A London restaurant is revolutionising what it means to be a Drive-Thru, offering a full in-car dining service in the aftermath of the pandemic.
Specialising in stellar Pakistani cuisine, Spice Village in Croydon is offering customers a full restaurant experience from their own front seat. If your idea of a Drive-Thru only involves burgers and soggy chips, prepare to have your mind blown.
Drive-Thru curry changes the game for restaurants
The coronavirus pandemic has posed challenges for all restaurants.
Earlier in the year, for instance, many were in full emergency planning mode as a result of changing government policy on when their doors could open. This situation forced Spice Village to think outside the box.
The solution was an ingenious one. In March this year, the restaurant opened its car park to hungry customers, allowing them to book one-hour time slots.
Using specially designed trays, staff then provide a full meal, including drinks, served straight through the window. The result is an unorthodox service that could be a blueprint for post-pandemic dining.
Even though the concept only launched out of necessity, the so-called "Drive in Dine" is a smash-hit with customers.

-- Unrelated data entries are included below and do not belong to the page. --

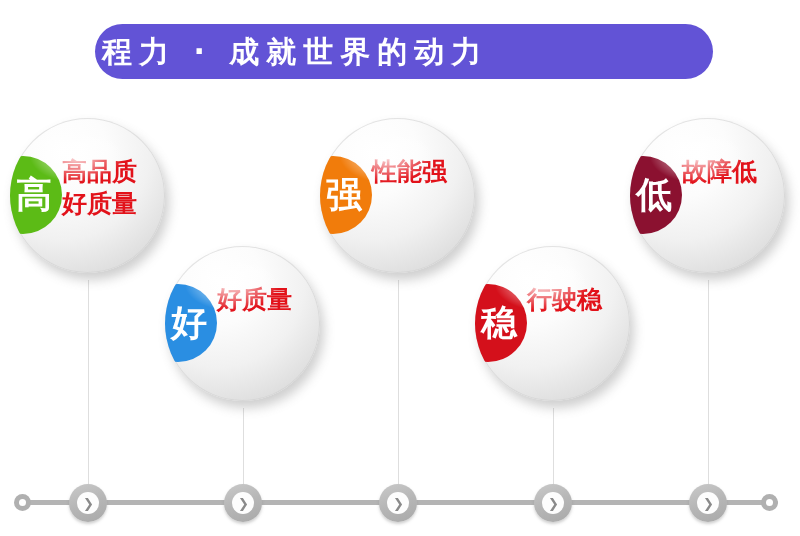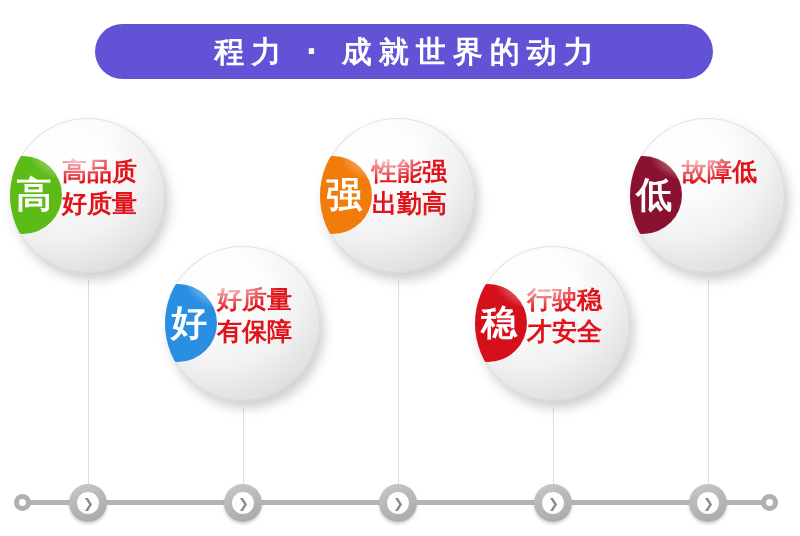--- a/index.html
+++ b/index.html
@@ -35,7 +35,6 @@
     background: #6253d6;
     display: flex;
     align-items: center;
-    justify-content: center;
     box-sizing: border-box;
   }
   .banner-text {

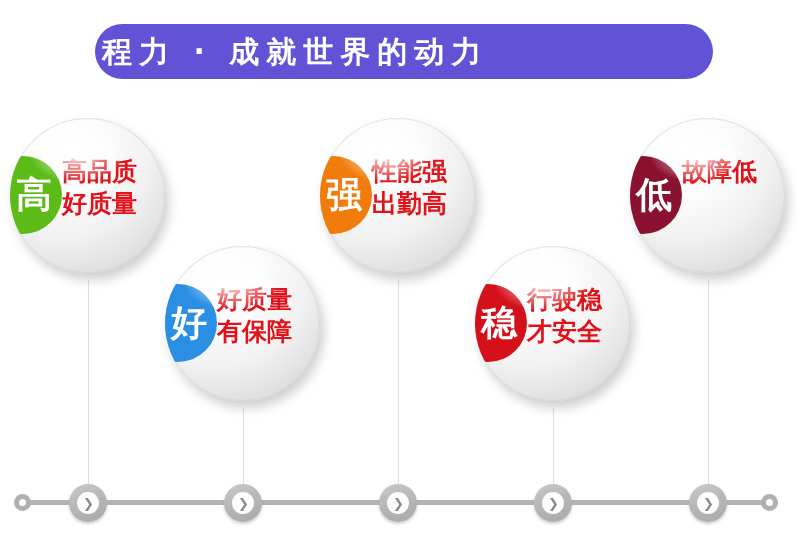--- a/index.html
+++ b/index.html
@@ -206,7 +206,6 @@
     <div class="badge" style="background:#f17c0b;">强</div>
     <div class="bubble-lines">
       <span class="l">性能强</span>
-      <span class="l">出勤高</span>
     </div>
   </div>
 

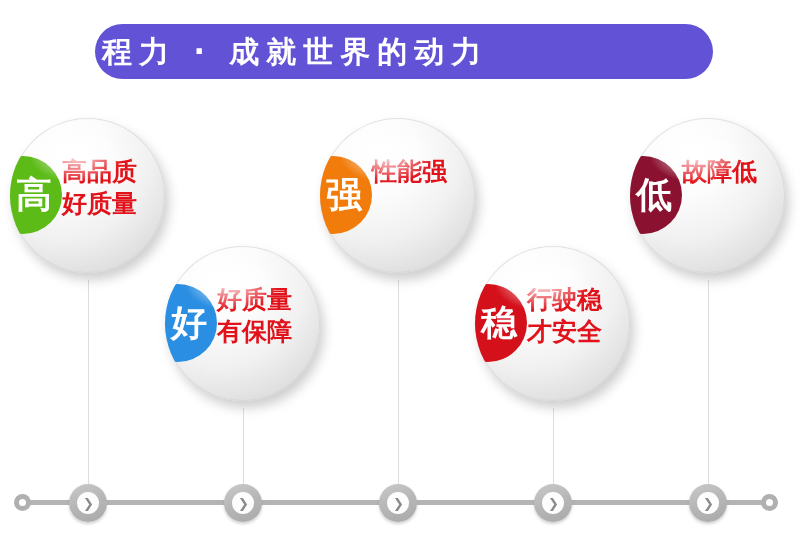--- a/index.html
+++ b/index.html
@@ -198,7 +198,6 @@
     <div class="badge" style="background:#2a8ee2;">好</div>
     <div class="bubble-lines">
       <span class="l">好质量</span>
-      <span class="l">有保障</span>
     </div>
   </div>
 

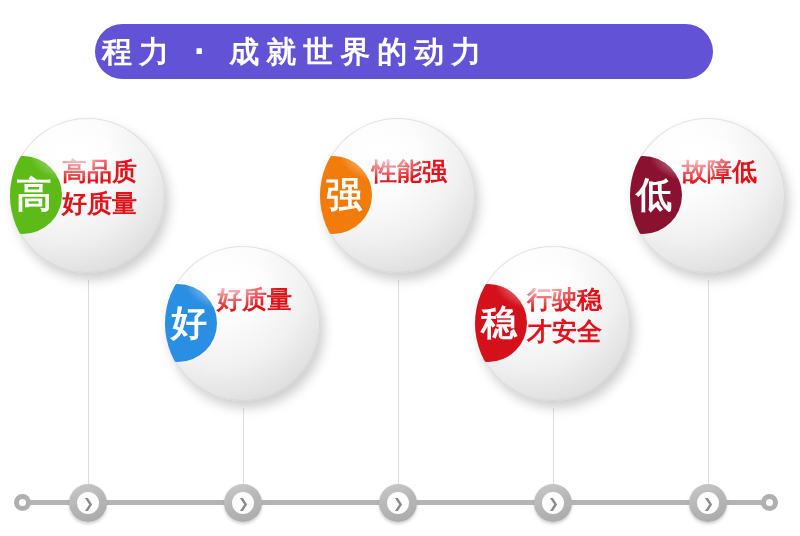--- a/index.html
+++ b/index.html
@@ -212,7 +212,6 @@
     <div class="badge" style="background:#d4101b;">稳</div>
     <div class="bubble-lines">
       <span class="l">行驶稳</span>
-      <span class="l">才安全</span>
     </div>
   </div>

Speaking with My London, 39-year-old business owner Suleman Raza revealed: "The response from customers has been amazing... We’ve had non-stop calls coming in from people trying to make reservations."
In fact, the idea is so popular that the restaurant still runs the service even after opening its doors again. The business promotes weekly Drive in Dine events on its Instagram, for which booking is absolutely essential.
As well as delicious food, customers also get great entertainment in the form of DJs, musicians, and comedians.
Drive-Thrus grow in popularity
Although Spice Village's approach is pretty trail-blazing, they aren't the only business taking a swing at the traditional drive-thru model.
Earlier this month, McDonald's revealed plans to replace human drive-thru staff with artificial intelligence. The business is planning to run several test restaurants in Chicago, using technology that is apparently 80% accurate and can handle 85% of orders.
Equally unusual was last weekend's wine drive-thru pop-up in Shoreditch. Serving London's first non-alcoholic canned wine, the pop-up proved that there are plenty of people open to the idea of an unconventional drive-thru.
If these successes and the Spice Village model are anything to go by, drive-thrus could be at an exciting crossroads.